#### ENTRIES SHOWN ####

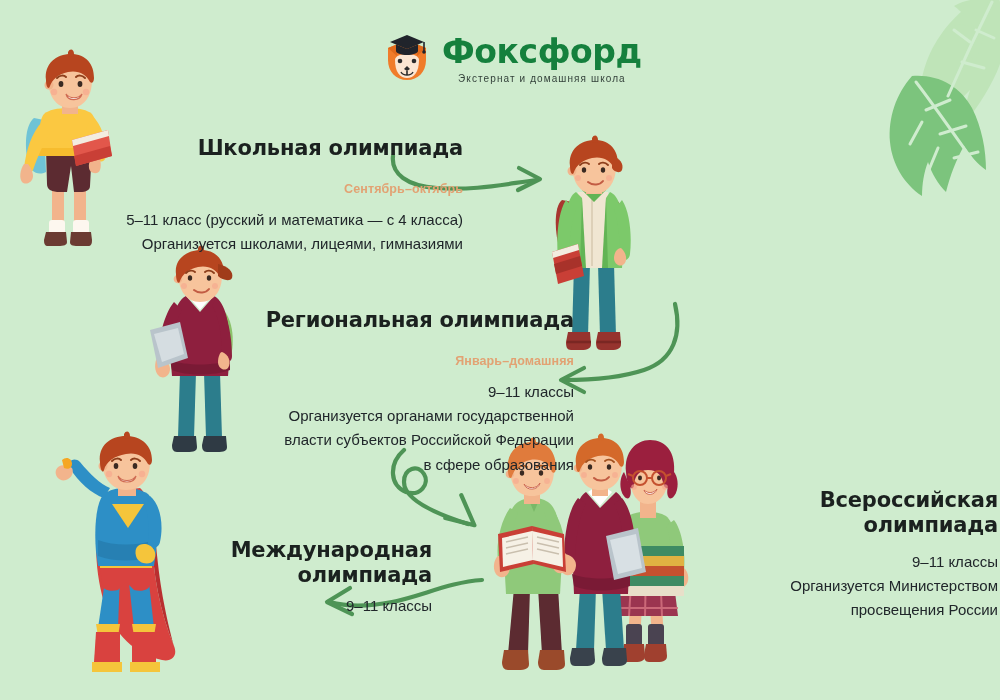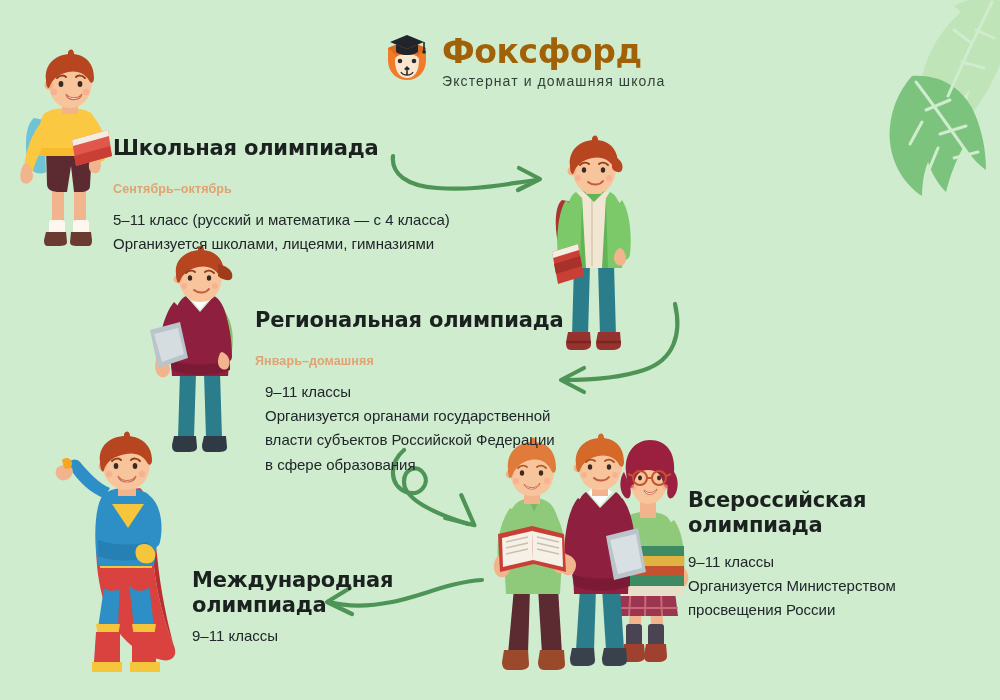--- a/index.html
+++ b/index.html
@@ -19,7 +19,7 @@
   .brand-mark{width:48px;height:52px;position:relative;}
   .brand-text{padding-top:5px;}
   .brand-title{
-    font-size:33px;font-weight:700;color:#a16207;letter-spacing:-0.4px;line-height:1;
+    font-size:33px;font-weight:700;color:#15803d;letter-spacing:-0.4px;line-height:1;
     font-family:"DejaVu Sans","Liberation Sans",sans-serif;
   }
   .brand-sub{

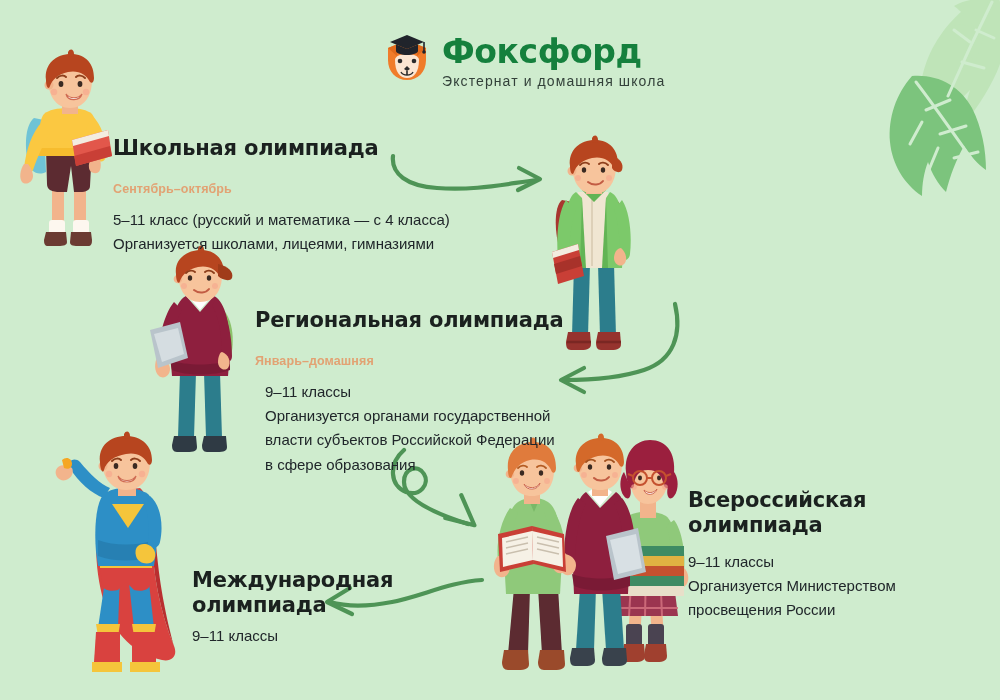--- a/index.html
+++ b/index.html
@@ -23,7 +23,7 @@
     font-family:"DejaVu Sans","Liberation Sans",sans-serif;
   }
   .brand-sub{
-    margin-top:5px;font-size:14px;color:#33413a;letter-spacing:1.1px;
+    margin-top:5px;font-size:10px;color:#33413a;letter-spacing:1.1px;
     font-family:"Liberation Sans",sans-serif;text-align:center;
   }
 

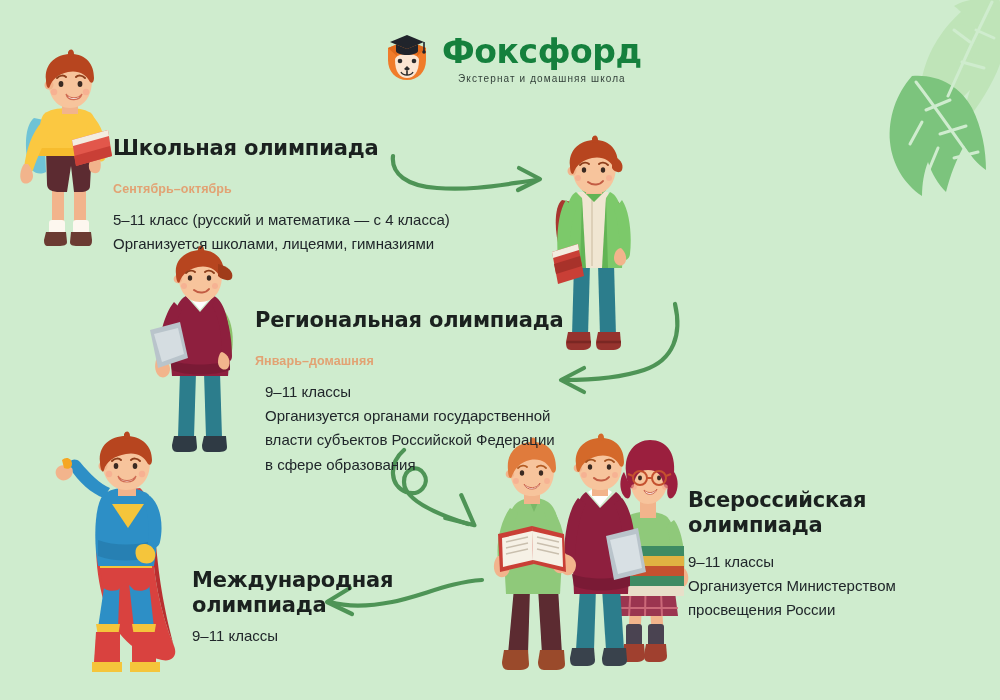--- a/index.html
+++ b/index.html
@@ -28,7 +28,7 @@
   }
 
   
-  .block{position:absolute;}
+  .block{position:absolute;text-align:right;}
   .b-title{
     font-size:21px;font-weight:700;color:#1b211f;line-height:1.18;
     font-family:"DejaVu Sans","Liberation Sans",sans-serif;

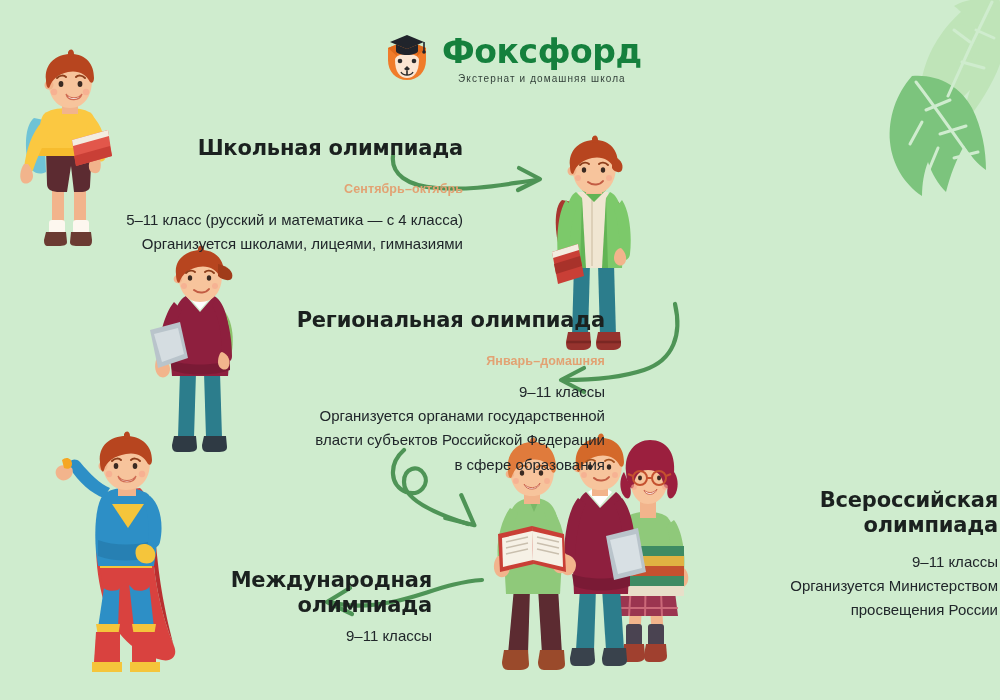--- a/index.html
+++ b/index.html
@@ -492,7 +492,7 @@
   </div>
 
 
-  <div class="block" style="left:255px;top:308px;width:350px;">
+  <div class="block" style="left:224px;top:308px;width:350px;">
     <div class="b-title">Региональная олимпиада</div>
     <div class="b-date">Январь–домашняя</div>
     <div class="b-body indent">9–11 классы

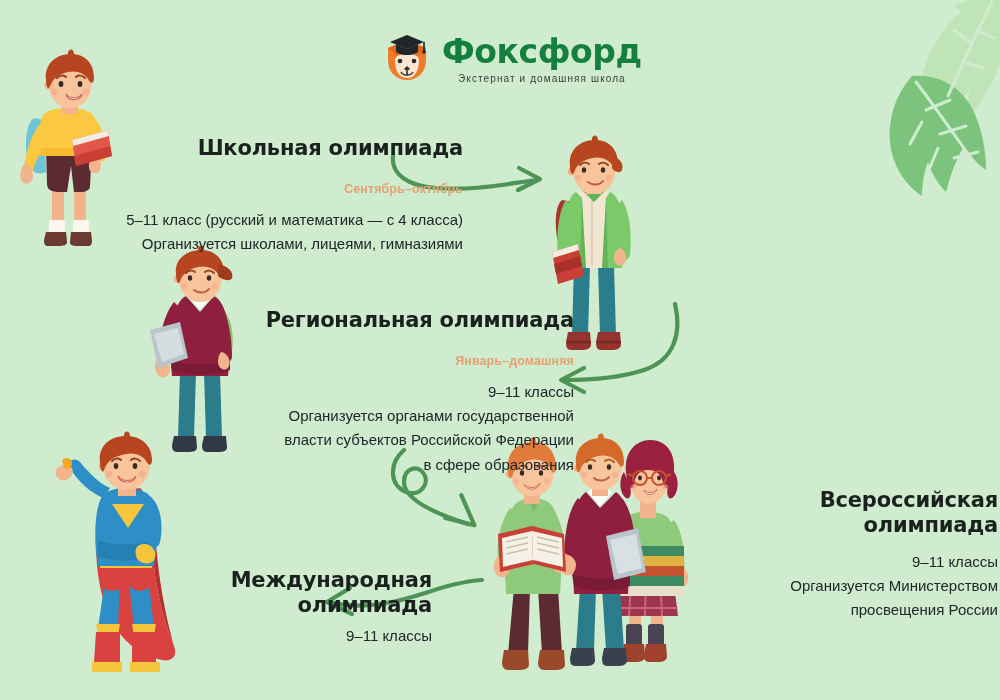--- a/index.html
+++ b/index.html
@@ -508,7 +508,7 @@
 просвещения России</div>
   </div>
 
-  <div class="block" style="left:192px;top:568px;width:240px;">
+  <div class="block" style="left:192px;top:538px;width:240px;">
     <div class="b-title">Международная
 олимпиада</div>
     <div class="b-body tight">9–11 классы</div>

####

Repeat, word for word, each of the records, omitting any image they hold.

--- a/index.html
+++ b/index.html
@@ -19,7 +19,7 @@
   .brand-mark{width:48px;height:52px;position:relative;}
   .brand-text{padding-top:5px;}
   .brand-title{
-    font-size:33px;font-weight:700;color:#a16207;letter-spacing:-0.4px;line-height:1;
+    font-size:33px;font-weight:700;color:#15803d;letter-spacing:-0.4px;line-height:1;
     font-family:"DejaVu Sans","Liberation Sans",sans-serif;
   }
   .brand-sub{

--- a/index.html
+++ b/index.html
@@ -23,7 +23,7 @@
     font-family:"DejaVu Sans","Liberation Sans",sans-serif;
   }
   .brand-sub{
-    margin-top:5px;font-size:14px;color:#33413a;letter-spacing:1.1px;
+    margin-top:5px;font-size:10px;color:#33413a;letter-spacing:1.1px;
     font-family:"Liberation Sans",sans-serif;text-align:center;
   }
 

--- a/index.html
+++ b/index.html
@@ -28,7 +28,7 @@
   }
 
   
-  .block{position:absolute;}
+  .block{position:absolute;text-align:right;}
   .b-title{
     font-size:21px;font-weight:700;color:#1b211f;line-height:1.18;
     font-family:"DejaVu Sans","Liberation Sans",sans-serif;

--- a/index.html
+++ b/index.html
@@ -492,7 +492,7 @@
   </div>
 
 
-  <div class="block" style="left:255px;top:308px;width:350px;">
+  <div class="block" style="left:224px;top:308px;width:350px;">
     <div class="b-title">Региональная олимпиада</div>
     <div class="b-date">Январь–домашняя</div>
     <div class="b-body indent">9–11 классы

--- a/index.html
+++ b/index.html
@@ -508,7 +508,7 @@
 просвещения России</div>
   </div>
 
-  <div class="block" style="left:192px;top:568px;width:240px;">
+  <div class="block" style="left:192px;top:538px;width:240px;">
     <div class="b-title">Международная
 олимпиада</div>
     <div class="b-body tight">9–11 классы</div>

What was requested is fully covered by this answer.